» **PROBLEM TO SOLVE**: Your task is to copy every line of the records below that contains "épisode".

◇ ◇ ◇

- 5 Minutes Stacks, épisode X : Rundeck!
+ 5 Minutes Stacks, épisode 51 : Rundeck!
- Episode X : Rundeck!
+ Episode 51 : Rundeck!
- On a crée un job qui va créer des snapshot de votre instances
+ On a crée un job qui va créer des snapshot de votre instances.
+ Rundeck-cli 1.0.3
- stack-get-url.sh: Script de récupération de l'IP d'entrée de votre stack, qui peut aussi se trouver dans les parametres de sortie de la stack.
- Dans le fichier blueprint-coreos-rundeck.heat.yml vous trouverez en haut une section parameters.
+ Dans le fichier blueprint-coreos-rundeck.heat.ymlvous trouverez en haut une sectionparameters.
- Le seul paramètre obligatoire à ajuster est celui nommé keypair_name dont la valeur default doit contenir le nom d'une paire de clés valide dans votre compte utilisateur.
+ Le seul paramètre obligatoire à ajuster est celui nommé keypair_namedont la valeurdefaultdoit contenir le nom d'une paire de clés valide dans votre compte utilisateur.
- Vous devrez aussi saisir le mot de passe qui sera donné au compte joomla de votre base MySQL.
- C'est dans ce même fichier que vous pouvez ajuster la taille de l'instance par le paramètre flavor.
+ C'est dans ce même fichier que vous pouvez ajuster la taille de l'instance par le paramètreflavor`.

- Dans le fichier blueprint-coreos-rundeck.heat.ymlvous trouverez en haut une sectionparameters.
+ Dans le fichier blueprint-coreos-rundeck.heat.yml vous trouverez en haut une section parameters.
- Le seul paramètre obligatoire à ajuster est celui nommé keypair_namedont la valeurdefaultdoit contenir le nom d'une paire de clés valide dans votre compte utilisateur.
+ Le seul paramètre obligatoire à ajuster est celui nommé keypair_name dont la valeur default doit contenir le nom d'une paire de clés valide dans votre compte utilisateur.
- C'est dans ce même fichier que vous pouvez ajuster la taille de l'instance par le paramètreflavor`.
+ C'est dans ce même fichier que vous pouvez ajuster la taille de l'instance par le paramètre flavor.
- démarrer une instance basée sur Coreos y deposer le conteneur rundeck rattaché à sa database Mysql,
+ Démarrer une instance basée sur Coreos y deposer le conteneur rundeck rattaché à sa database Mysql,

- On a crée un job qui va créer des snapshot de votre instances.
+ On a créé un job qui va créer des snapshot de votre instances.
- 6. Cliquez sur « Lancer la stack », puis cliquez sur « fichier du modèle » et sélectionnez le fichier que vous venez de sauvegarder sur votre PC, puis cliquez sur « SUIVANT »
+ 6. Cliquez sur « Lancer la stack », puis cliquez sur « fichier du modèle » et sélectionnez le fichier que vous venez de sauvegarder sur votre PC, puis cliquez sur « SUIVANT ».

◇ ◇ ◇

» **RESPONSE AREA**:
- 5 Minutes Stacks, épisode X : Rundeck!
+ 5 Minutes Stacks, épisode 51 : Rundeck!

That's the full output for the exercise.